The PROSPECT final recommendations are based on short-term pain outcomes (e.g. pain scores and supplementary analgesic use), following total hip arthroplasty. The recommendations do not take into account rehabilitation related to long-term pain. This is because rehabilitation programmes for patients undergoing total hip arthroplasty vary greatly between countries, and there is a lack of data for the effects of different rehabilitation regimes on long-term pain outcomes. Indeed, most studies assessing postoperative pain in total hip arthroplasty do not continue beyond 48 h following surgery. It is considered that adequate postoperative pain control is a prerequisite for successful rehabilitation because it allows early mobilisation and permits a more rapid initiation of physiotherapy.

The PROSPECT final recommendations are presented in the algorithm (see above) and are categorised according to the different anaesthetic techniques used for total hip arthroplasty. The PROSPECT group recommends that the choice of anaesthetic technique should be primarily based on the disposition of the patient rather than the management of their postoperative pain.
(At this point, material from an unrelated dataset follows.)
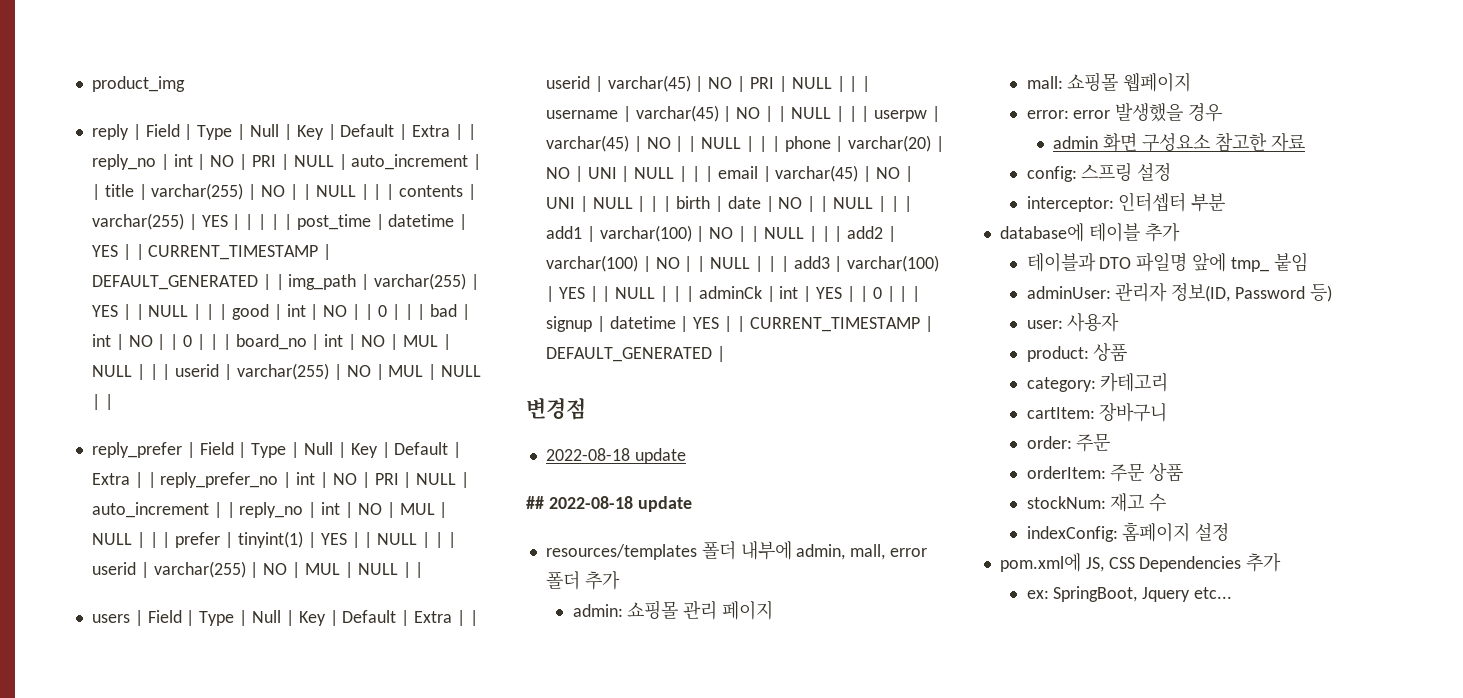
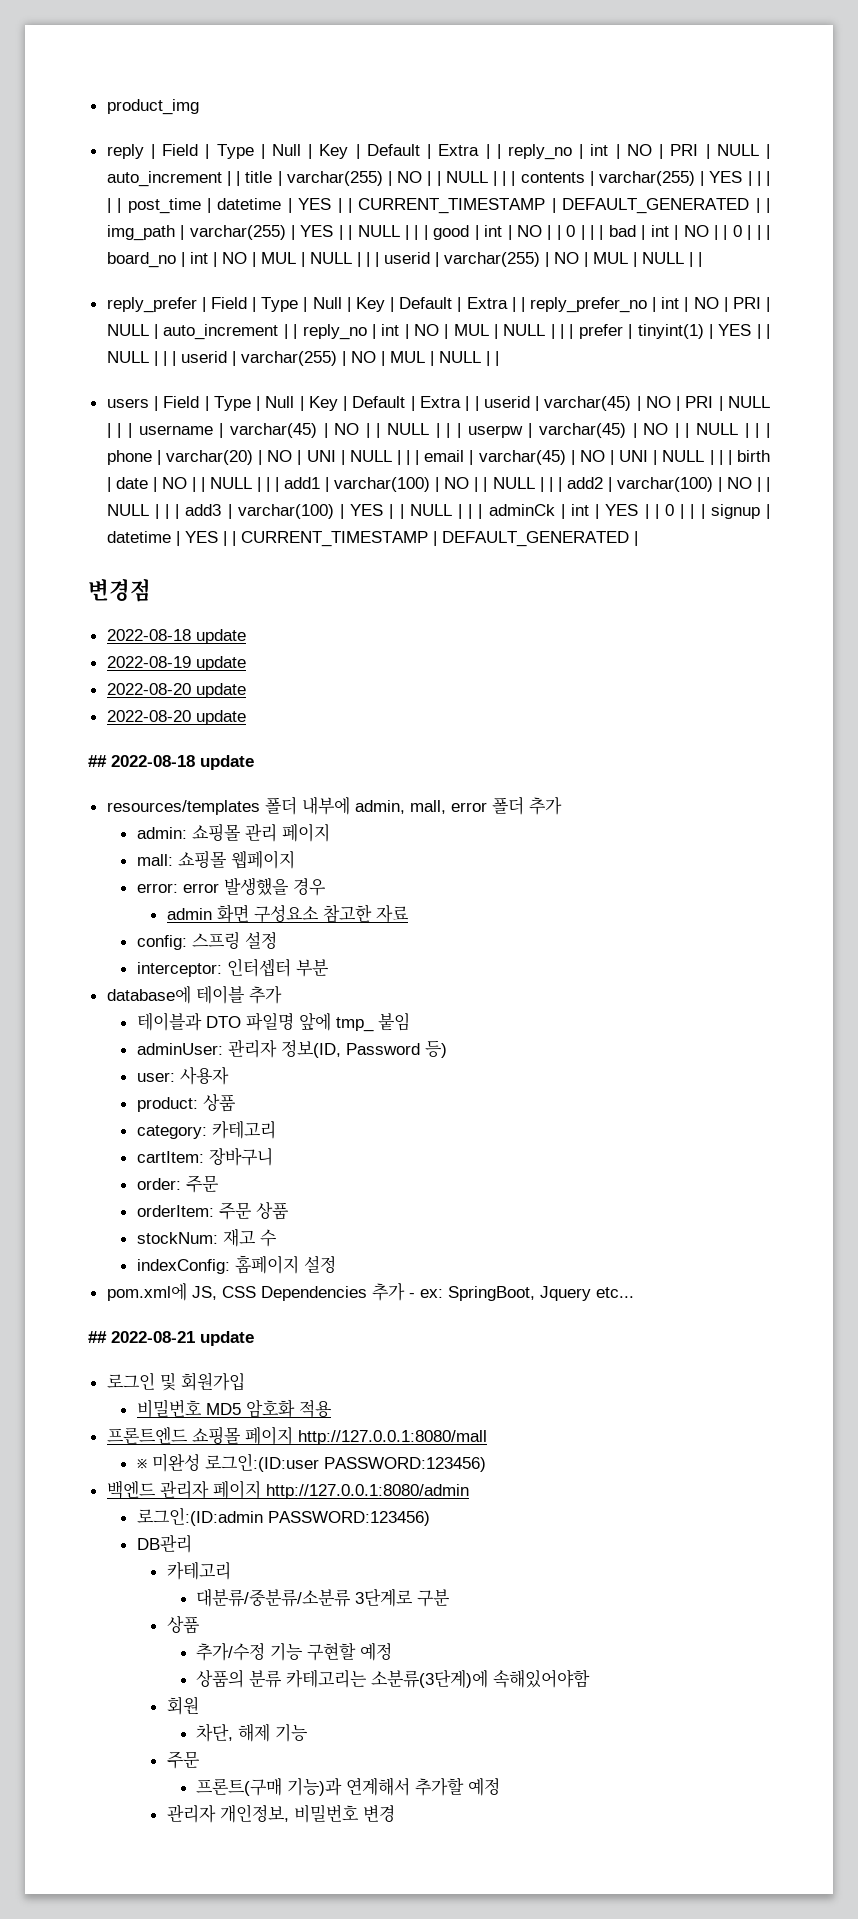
(686, 456) none -> [106,656,246,671] [106,683,246,698] [106,710,246,725] // 2022-08-19 update // 2022-08-20 update // 2022-08-20 update
(1282, 562) // -> [408,1293,415,1298] -
(1233, 593) none -> [88,1331,254,1346] [106,1372,245,1391] [136,1399,332,1418] [106,1426,487,1445] [136,1453,486,1472] [106,1480,469,1499] [136,1507,430,1526] [136,1535,192,1553] [166,1561,231,1580] [196,1588,451,1607] [166,1616,200,1634] [196,1642,393,1661] [196,1669,591,1688] [166,1696,199,1715] [196,1723,309,1742] [166,1751,200,1769] [196,1777,501,1796] [166,1804,395,1823] // ## 2022-08-21 update // 로그인 및 회원가입 // 비밀번호 MD5 암호화 적용 // 프론트엔드 쇼핑몰 페이지 http://127.0.0.1:8080/mall // ※ 미완성 로그인:(ID:user PASSWORD:123456) // 백엔드 관리자 페이지 http://127.0.0.1:8080/admin // 로그인:(ID:admin PASSWORD:123456) // DB관리 // 카테고리 // 대분류/중분류/소분류 3단계로 구분 // 상품 // 추가/수정 기능 구현할 예정 // 상품의 분류 카테고리는 소분류(3단계)에 속해있어야함 // 회원 // 차단, 해제 기능 // 주문 // 프론트(구매 기능)과 연계해서 추가할 예정 // 관리자 개인정보, 비밀번호 변경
However, based on postoperative pain outcomes, the continuation of some form of regional analgesia following general anaesthesia is recommended over the use of general anaesthesia alone.

Following surgery, the PROSPECT recommendations for pain management encompass a step-down approach for managing high-intensity pain in the immediate postoperative period, to moderate- and low-intensity pain later in the postoperative period. For this step-down approach, PROSPECT recommends opioids (strong opioids initially, followed by weak opioids) in combination with paracetamol and conventional NSAIDs or COX-2-selective inhibitors, administered as appropriate for the level of postoperative pain.

Key to terms and abbreviations in the algorithm:

• * High – intensity pain, VAS > / = 50 mm
• ** Moderate – intensity pain, VAS < 50 >30, on a scale of 1–100 mm
• ** Low – intensity pain, VAS < / = 30 mm

IV, intravenous; LA, local anaesthetic; PCA, patient – controlled analgesia; PCEA, patient – controlled epidural analgesia; PCRA, patient – controlled regional analgesia; high risk patients: patients with significant cardiopulmonary co – morbidity or other serious co – morbidity.